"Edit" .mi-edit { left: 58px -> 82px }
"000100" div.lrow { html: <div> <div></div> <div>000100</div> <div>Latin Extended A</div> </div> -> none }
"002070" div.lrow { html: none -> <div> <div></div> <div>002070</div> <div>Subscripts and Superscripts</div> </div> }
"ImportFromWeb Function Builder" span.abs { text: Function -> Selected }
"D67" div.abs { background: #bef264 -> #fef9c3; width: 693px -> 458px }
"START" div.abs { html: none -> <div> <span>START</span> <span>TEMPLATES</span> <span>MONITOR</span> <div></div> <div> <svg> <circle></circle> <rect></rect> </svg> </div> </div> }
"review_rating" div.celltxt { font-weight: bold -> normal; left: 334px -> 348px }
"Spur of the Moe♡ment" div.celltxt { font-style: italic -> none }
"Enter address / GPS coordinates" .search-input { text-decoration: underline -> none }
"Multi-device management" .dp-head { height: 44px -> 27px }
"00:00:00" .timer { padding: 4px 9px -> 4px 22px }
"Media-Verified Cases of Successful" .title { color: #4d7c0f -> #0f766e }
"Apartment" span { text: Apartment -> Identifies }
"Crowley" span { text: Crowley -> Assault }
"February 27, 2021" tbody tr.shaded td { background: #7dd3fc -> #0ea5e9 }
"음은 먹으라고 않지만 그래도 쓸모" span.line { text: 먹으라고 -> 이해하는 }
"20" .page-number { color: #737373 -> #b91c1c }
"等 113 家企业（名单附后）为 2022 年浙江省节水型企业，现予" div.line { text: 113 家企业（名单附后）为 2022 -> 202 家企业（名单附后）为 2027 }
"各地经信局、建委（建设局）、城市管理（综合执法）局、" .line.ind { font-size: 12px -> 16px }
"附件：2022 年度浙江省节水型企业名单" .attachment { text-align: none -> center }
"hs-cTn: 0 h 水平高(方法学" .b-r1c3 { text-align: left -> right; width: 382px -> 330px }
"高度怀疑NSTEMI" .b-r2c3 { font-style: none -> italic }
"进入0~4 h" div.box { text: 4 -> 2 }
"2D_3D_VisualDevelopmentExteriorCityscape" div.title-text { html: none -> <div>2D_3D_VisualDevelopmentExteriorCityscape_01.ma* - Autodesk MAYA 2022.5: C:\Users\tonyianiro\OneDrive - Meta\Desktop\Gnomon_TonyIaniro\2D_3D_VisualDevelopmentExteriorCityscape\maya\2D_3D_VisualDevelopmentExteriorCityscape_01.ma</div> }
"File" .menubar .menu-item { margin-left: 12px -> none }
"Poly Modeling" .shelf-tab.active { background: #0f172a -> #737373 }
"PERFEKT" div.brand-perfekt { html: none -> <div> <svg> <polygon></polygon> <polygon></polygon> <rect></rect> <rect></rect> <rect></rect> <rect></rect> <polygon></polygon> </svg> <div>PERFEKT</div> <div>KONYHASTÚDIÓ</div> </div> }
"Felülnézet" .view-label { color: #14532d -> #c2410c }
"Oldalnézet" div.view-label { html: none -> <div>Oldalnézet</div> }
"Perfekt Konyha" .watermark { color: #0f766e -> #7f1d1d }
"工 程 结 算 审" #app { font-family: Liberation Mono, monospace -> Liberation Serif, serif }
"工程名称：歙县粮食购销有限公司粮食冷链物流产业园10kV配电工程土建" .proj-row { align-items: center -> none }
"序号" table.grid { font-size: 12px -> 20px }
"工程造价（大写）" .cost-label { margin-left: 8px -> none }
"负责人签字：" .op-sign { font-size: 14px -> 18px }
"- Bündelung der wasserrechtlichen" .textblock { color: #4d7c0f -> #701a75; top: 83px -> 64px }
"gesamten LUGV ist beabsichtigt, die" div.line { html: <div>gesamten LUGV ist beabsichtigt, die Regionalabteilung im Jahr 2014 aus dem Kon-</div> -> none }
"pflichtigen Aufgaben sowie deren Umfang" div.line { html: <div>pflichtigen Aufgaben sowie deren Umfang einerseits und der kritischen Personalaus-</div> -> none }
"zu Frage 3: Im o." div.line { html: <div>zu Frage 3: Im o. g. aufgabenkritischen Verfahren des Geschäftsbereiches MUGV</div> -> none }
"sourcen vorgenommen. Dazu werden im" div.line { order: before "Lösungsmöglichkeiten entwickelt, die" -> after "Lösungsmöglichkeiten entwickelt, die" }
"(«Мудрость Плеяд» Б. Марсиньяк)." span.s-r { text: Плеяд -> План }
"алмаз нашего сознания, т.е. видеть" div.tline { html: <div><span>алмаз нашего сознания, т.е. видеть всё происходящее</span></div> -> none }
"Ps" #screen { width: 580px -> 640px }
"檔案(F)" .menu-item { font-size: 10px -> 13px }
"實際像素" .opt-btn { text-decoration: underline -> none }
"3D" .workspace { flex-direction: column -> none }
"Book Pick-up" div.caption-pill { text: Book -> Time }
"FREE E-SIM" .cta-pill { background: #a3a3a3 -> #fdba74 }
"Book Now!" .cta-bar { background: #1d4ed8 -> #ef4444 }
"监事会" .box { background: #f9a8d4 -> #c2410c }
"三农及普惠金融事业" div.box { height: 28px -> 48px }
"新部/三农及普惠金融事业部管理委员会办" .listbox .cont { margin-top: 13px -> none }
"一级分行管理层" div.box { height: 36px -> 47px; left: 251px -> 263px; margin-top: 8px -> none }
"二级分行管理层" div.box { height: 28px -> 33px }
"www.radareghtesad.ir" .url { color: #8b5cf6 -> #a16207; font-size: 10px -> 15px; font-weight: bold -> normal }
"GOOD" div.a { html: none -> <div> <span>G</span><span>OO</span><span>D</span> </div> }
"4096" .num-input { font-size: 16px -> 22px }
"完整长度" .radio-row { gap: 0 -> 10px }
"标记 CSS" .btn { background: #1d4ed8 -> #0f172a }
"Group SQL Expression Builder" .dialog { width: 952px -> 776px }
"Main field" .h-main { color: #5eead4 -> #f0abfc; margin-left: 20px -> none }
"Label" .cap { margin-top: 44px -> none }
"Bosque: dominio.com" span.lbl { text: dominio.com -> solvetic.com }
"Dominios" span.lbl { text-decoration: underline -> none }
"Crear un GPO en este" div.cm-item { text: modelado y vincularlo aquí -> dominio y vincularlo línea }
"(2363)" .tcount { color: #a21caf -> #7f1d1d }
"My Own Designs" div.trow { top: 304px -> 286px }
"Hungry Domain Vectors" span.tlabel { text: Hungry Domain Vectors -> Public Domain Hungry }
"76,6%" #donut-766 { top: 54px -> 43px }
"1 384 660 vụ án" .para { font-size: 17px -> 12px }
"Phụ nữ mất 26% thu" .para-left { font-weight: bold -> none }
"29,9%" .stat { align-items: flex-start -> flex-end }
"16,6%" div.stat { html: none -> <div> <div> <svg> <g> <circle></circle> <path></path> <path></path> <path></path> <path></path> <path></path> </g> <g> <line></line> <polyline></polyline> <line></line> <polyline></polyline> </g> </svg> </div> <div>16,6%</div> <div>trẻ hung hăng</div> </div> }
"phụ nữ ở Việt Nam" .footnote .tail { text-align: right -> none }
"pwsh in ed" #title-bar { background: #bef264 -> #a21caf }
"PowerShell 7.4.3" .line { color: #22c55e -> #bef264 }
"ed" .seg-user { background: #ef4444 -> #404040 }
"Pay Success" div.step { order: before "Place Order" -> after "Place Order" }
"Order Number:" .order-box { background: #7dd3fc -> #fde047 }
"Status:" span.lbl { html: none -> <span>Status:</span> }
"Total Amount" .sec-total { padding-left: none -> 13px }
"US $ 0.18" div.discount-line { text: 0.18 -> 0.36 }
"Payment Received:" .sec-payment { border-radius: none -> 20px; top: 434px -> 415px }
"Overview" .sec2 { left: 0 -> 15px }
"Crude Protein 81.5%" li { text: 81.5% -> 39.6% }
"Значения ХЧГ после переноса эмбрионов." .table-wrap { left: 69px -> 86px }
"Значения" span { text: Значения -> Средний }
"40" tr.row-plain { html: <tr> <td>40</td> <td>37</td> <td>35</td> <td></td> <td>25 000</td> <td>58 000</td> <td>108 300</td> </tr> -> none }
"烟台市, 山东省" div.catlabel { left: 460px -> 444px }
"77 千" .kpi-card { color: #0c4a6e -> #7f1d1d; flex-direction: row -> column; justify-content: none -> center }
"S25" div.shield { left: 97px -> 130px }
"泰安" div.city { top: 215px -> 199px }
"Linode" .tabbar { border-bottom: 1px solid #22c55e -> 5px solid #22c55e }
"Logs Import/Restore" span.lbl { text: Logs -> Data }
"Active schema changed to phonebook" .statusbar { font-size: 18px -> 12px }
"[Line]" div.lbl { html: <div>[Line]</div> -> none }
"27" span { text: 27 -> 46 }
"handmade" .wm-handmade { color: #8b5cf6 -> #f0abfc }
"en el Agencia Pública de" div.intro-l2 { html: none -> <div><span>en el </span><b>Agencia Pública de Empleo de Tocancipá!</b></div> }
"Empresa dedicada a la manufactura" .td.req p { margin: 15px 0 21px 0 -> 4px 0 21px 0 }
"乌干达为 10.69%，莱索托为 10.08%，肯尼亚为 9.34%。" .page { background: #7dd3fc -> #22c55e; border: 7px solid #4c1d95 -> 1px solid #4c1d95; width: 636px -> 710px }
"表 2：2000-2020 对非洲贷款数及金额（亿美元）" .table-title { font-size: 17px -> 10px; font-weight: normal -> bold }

○ ○ ○ ○

### Exercise:
Using only the listing above, restate exactly the lines from the line containing "color: #5eead4 ->" through the line containing "<div> <div> <svg>", both included.

### Exercise result:
"Main field" .h-main { color: #5eead4 -> #f0abfc; margin-left: 20px -> none }
"Label" .cap { margin-top: 44px -> none }
"Bosque: dominio.com" span.lbl { text: dominio.com -> solvetic.com }
"Dominios" span.lbl { text-decoration: underline -> none }
"Crear un GPO en este" div.cm-item { text: modelado y vincularlo aquí -> dominio y vincularlo línea }
"(2363)" .tcount { color: #a21caf -> #7f1d1d }
"My Own Designs" div.trow { top: 304px -> 286px }
"Hungry Domain Vectors" span.tlabel { text: Hungry Domain Vectors -> Public Domain Hungry }
"76,6%" #donut-766 { top: 54px -> 43px }
"1 384 660 vụ án" .para { font-size: 17px -> 12px }
"Phụ nữ mất 26% thu" .para-left { font-weight: bold -> none }
"29,9%" .stat { align-items: flex-start -> flex-end }
"16,6%" div.stat { html: none -> <div> <div> <svg> <g> <circle></circle> <path></path> <path></path> <path></path> <path></path> <path></path> </g> <g> <line></line> <polyline></polyline> <line></line> <polyline></polyline> </g> </svg> </div> <div>16,6%</div> <div>trẻ hung hăng</div> </div> }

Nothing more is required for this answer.